“Rosalind” by Arifa Akbar, extract taken from Tales of Two Londons: Stories from a Fractured City, ed. Claire Armitstead, Arcadia Books, London, 2019. Copyright © Arifa Akbar, 2018.
Reproduced by permission of Arcadia Books. For more information on, and to purchase this book, visit Arcadia Books.
Arifa Akbar
Rosalind
I heard about Rosalind Hibbins before I met her. I was buying an attic flat on top of a converted period house on Lady Margaret Road, a tree-lined backstreet that runs from Kentish Town to Tufnell Park, and I had just exchanged contracts with its former owner, Holly, when she mentioned the woman who lived down- stairs. She spoke of Rosalind with such strained diplomacy that it seemed as if she were revealing furtive knowledge of a faulty boiler or leaky roof that she’d kept hidden until too late. ‘She’s a character!’ Holly said with a nervous laugh.‘Every street’s got one.’ I was moving from a large 1930s block on Camden Road where my neighbours had been too many and too fluid to get to know beyond the briefest of helloes in the lift. It suited me that way; I had grown up on a housing estate in Primrose Hill after my parents returned to London from Pakistan, and as the only non- white family in our council block, we tried to live as quietly as we could amid the curiosity, and occasional hostility. As the postwar generation died off, our neighbours became far more unknown and indifferent to us, and we to them.
Rosalind introduced herself to me the day I arrived. She was a strapping woman with tidy red hair cut short, and a way of speaking that quickly travelled the scale from genial to spiky.
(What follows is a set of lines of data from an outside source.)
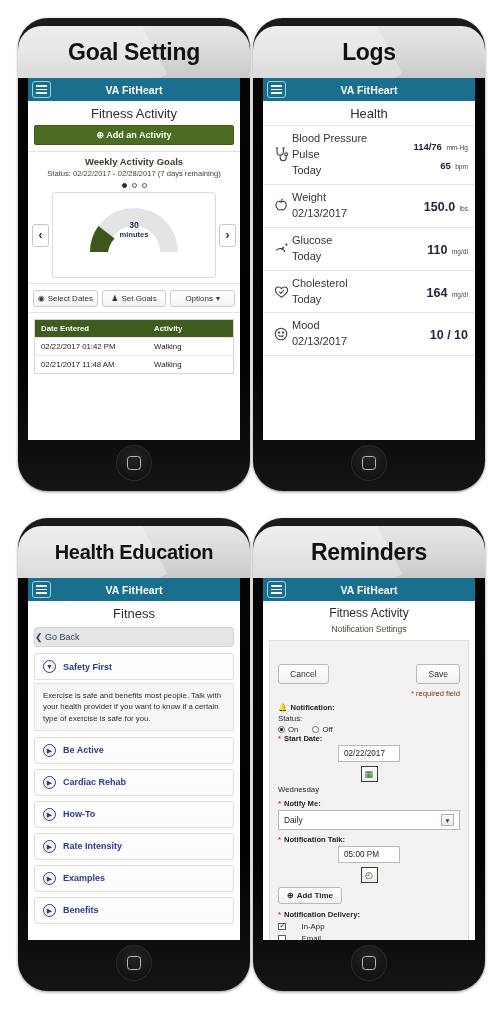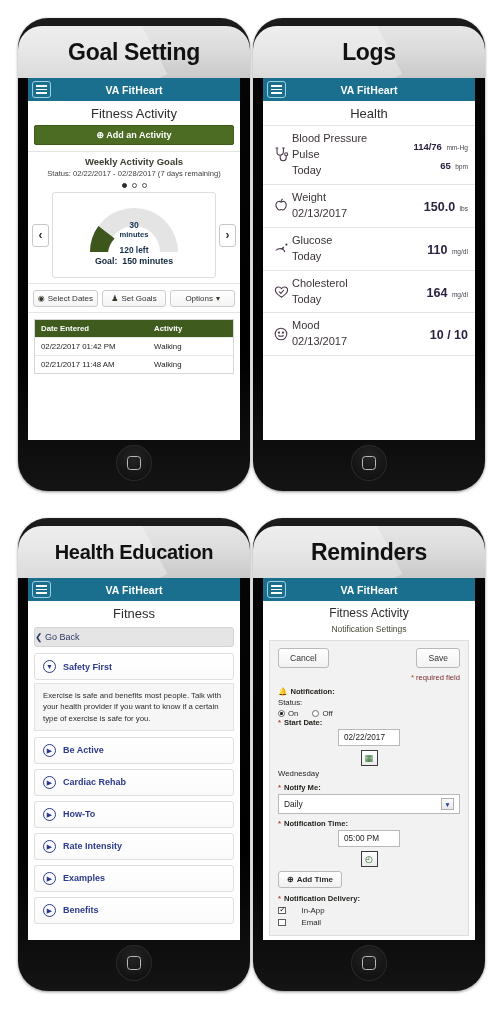"120 left" div.gauge-foot { html: <div> <span>120 left</span> <span><span>Goal:</span>&nbsp; <span>150 minutes</span></span> </div> -> none }
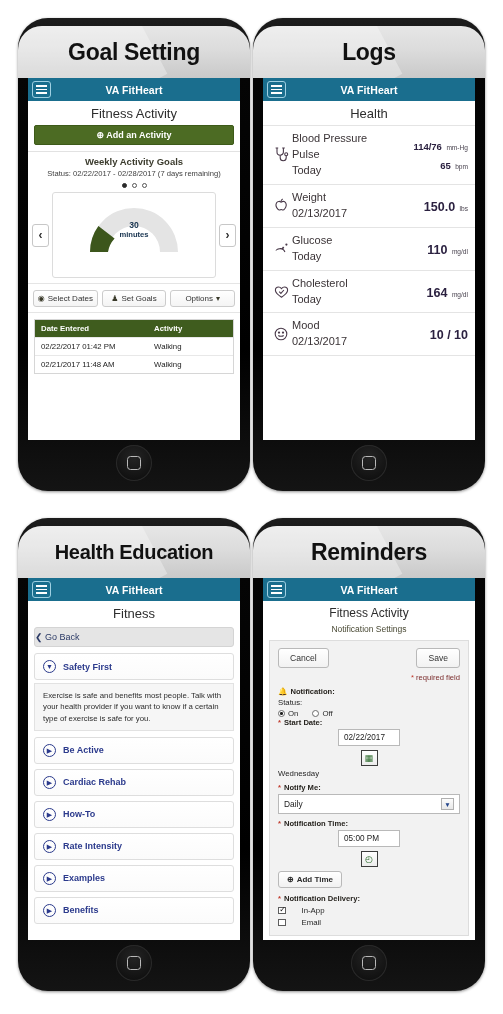"Cancel" .btn-form { margin-top: none -> 16px }
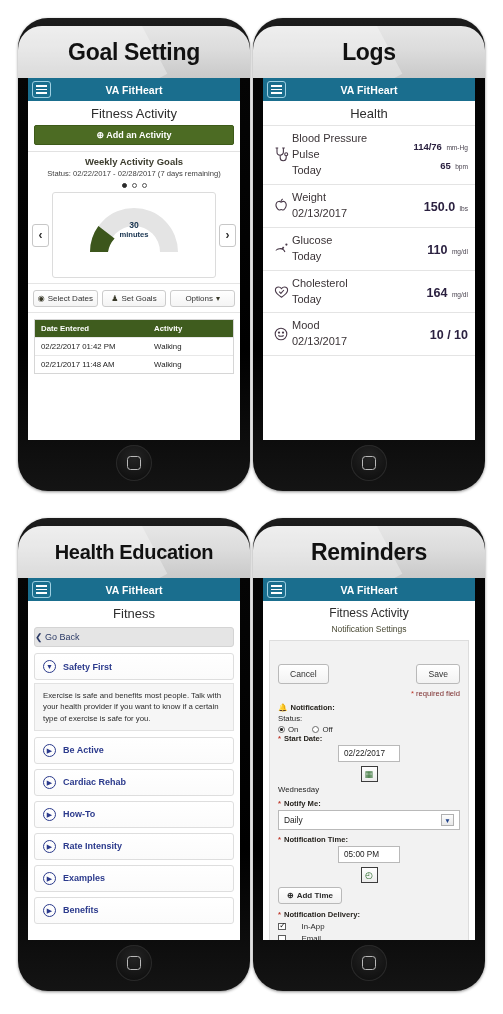"Notification Time:" span { text: Time -> Talk }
The furniture was still being hauled up when she emerged at the top of my stairs with a box of organic tea, and looked at me with wonder. ‘I’m so pleased to finally meet you,’ she said. ‘I looked up your name. I didn’t know if you’d come veiled.’
Oh god, I thought, but she was full of neighbourly spirit after that. She asked me what else I needed, and when I spoke of a housewarming party, she saw my bare living room and said she’d lend me her corner tables so I’d have some flat surfaces to serve food on to my guests.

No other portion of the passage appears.